Art vaudou en Haïti

À l’origine des peintures naïves et des pratiques artistiques du pays de Toussaint-Louverture, un fort syncrétisme religieux.

Publié le 12 janvier 2004 Lecture : 3 minutes.

« Les trois quarts des gens de par le monde croient que le vaudou est diabolique. Je peins pour montrer que ce n’est pas vrai. » Ainsi s’exprime André Pierre, 87 ans, prêtre vaudou et peintre naïf dont l’oeuvre reflète les croyances religieuses. N’importe quel artiste haïtien aurait pu prononcer ces mots tant l’art de ce pays, qui fête cette année le bicentenaire de son indépendance, est contaminé par le vaudou. Syncrétisme religieux aux racines béninoises, européennes et taïnos, le vaudou, phénomène cultuel et culturel, traverse d’une façon ou d’une autre (croyance, superstition, rejet…) toutes les couches de la société haïtienne. Il est en plus à l’origine de pratiques artistiques connues dans le monde entier, et dont l’étonnante vitalité ne cesse de contraster avec l’état de délabrement du pays.
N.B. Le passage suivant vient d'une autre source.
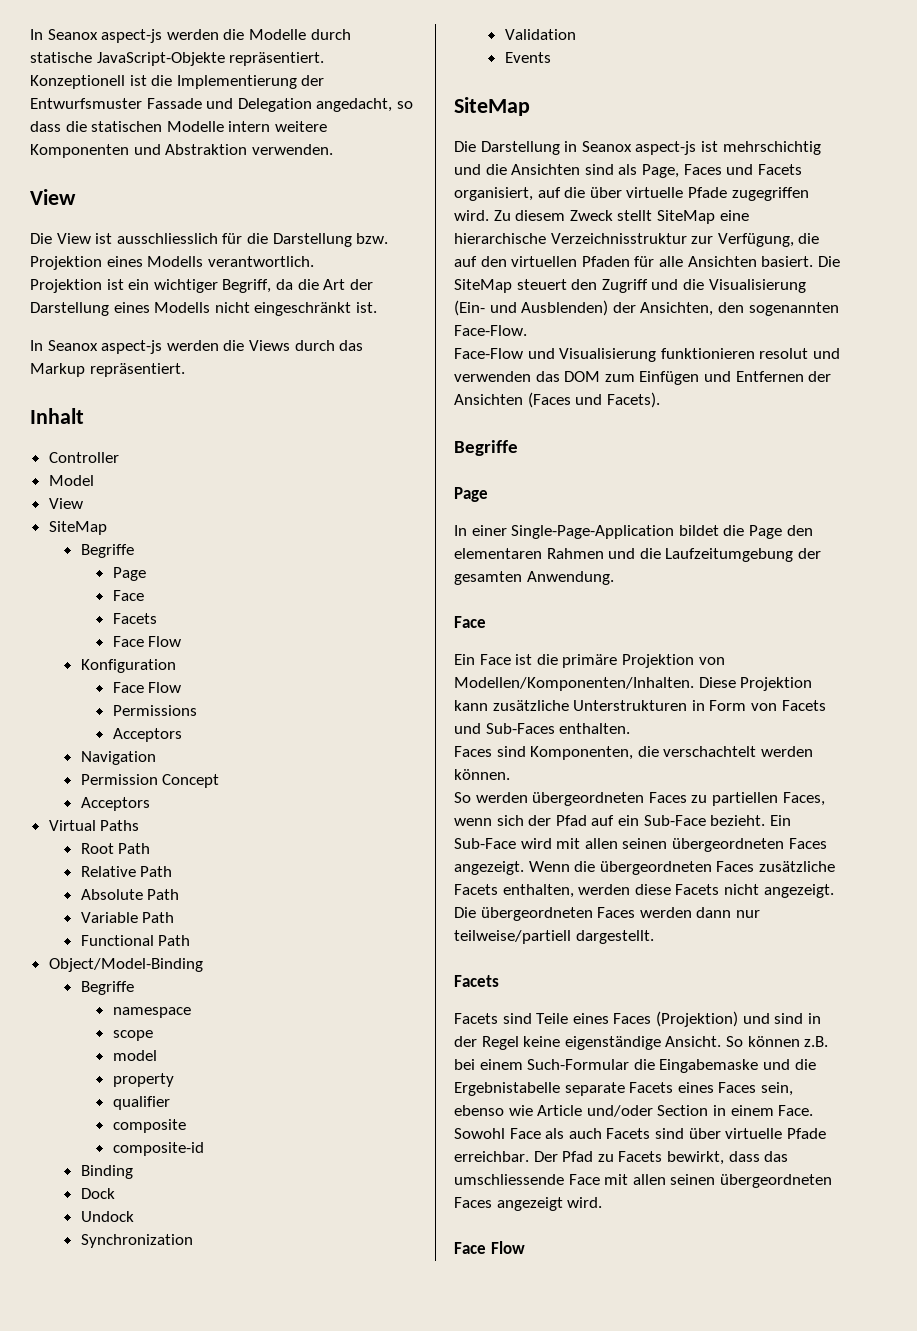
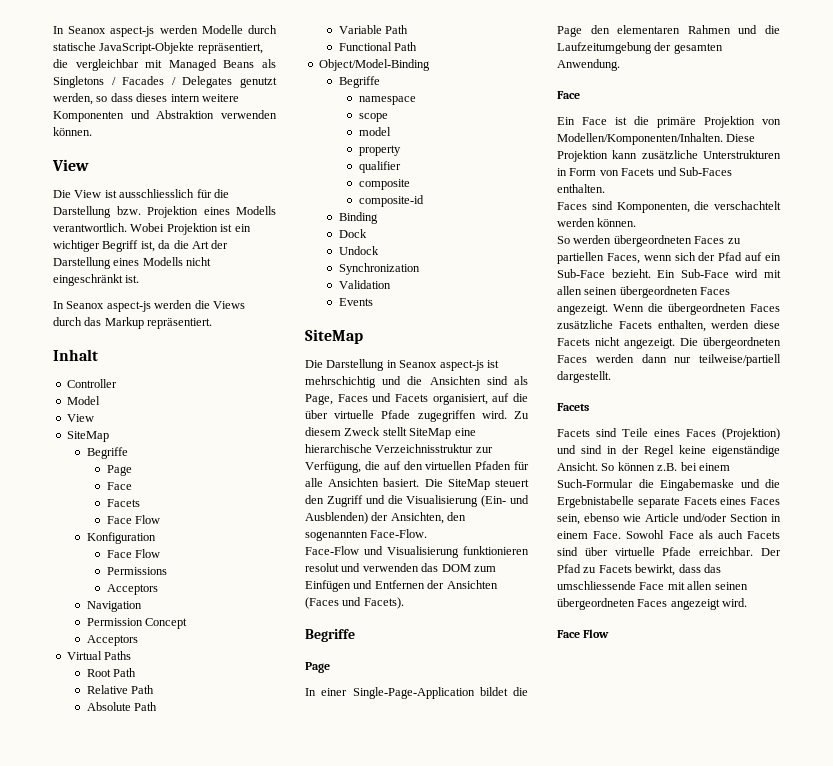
- In Seanox aspect-js werden die Modelle durch statische JavaScript-Objekte repräsentiert. Konzeptionell ist die Implementierung der Entwurfsmuster Fassade und Delegation angedacht, so dass die statischen Modelle intern weitere Komponenten und Abstraktion verwenden.
+ In Seanox aspect-js werden Modelle durch statische JavaScript-Objekte repräsentiert, die vergleichbar mit Managed Beans als Singletons / Facades / Delegates genutzt werden, so dass dieses intern weitere Komponenten und Abstraktion verwenden können.
- Die View ist ausschliesslich für die Darstellung bzw. Projektion eines Modells verantwortlich.
- Projektion ist ein wichtiger Begriff, da die Art der Darstellung eines Modells nicht eingeschränkt ist.
+ Die View ist ausschliesslich für die Darstellung bzw. Projektion eines Modells verantwortlich. Wobei Projektion ist ein wichtiger Begriff ist, da die Art der Darstellung eines Modells nicht eingeschränkt ist.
En effet, la peinture en tant que pratique culturelle populaire en Haïti provient en partie des ounfò, les temples vaudous. Les futurs artistes y ont appris à dessiner les vèvè, représentations symboliques des lwa (« esprits »), tracées à même le sol et appelées à disparaître, foulées aux pieds dans la confusion de la cérémonie. Le lien avec le sacré est évident.
C’est ce lien que donnait à voir au public français la très riche exposition « Vaudou », présentée à l’abbaye de Daoulas, dans le nord-ouest de la France, jusqu’au 11 janvier 2004. Conçue et réalisée par le directeur général du centre culturel de l’abbaye, l’écrivain Michel Le Bris, cette exposition est la plus complète « jamais consacrée en France au vaudou ». Pensez un peu : « 180 tableaux des plus grands artistes haïtiens, les chefs-d’oeuvre de grands « naïfs », une installation de Tiga sur l’aventure de « Saint-Soleil », 160 statues dont plusieurs monumentales, des fers martelés de Georges Liautaud à l’exposition créatrice des artistes « Bosmetal », 25 drapeaux de la superbe collection Bartoli, les calebasses peintes d’André Pierre, les poupées géantes de Pierrot Barrat, les spectaculaires tambours de la collection Jaeger, deux expositions de photos de Chantal Regnault et Cristina García Rodero, 300 objets de culte, govi, bouteilles, miroirs, pakèt des plus grandes collections, 3 autels conçus par Max Beauvoir, oungan de Mariani, les splendides objets béninois de la galerie Noir d’Ivoire. » À cette liste déjà impressionnante, il faut ajouter les photos des nombreuses peintures murales de Port-au-Prince, celles des artistes présents à l’exposition, les affiches de films d’Hollywood et autres fantasmes nord-américains qui ont contribué à diaboliser le vaudou, des produits de l’artisanat local… et des panneaux explicatifs. Un trop-plein qui n’est pas sans rappeler l’oratoire vaudou. Qui fait peur et fascine en même temps ; l’Occident, selon le mot de Le Bris, y ayant « inscrit au fil des siècles ses fantasmes, sa peur de l’autre, de l’inconnu ».
Pour ceux qui n’auront pu voir l’exposition, il est possible d’en consulter le catalogue-album, publié sous la direction de Michel Le Bris. On y trouve entre autres des articles de Jean-Marie Drot, écrivain, ancien directeur de la villa Médicis à Rome et promoteur infatigable de la peinture haïtienne dans le monde ; Lilas Desquiron, auteur d’une thèse de doctorat sur le vaudou et actuel ministre de la Culture d’Aristide ; Ralph Boncy, spécialiste de la musique haïtienne ; Philippe Bernard, maître de conférences à Paris-IX… Et aussi de Pierre Mabille, Alfred Métraux, des noms incontournables pour une approche du vaudou et de l’art haïtiens.

Vaudou, conçu par Michel Le Bris, éd. Hoëbeke, 216 pp., 35 euros.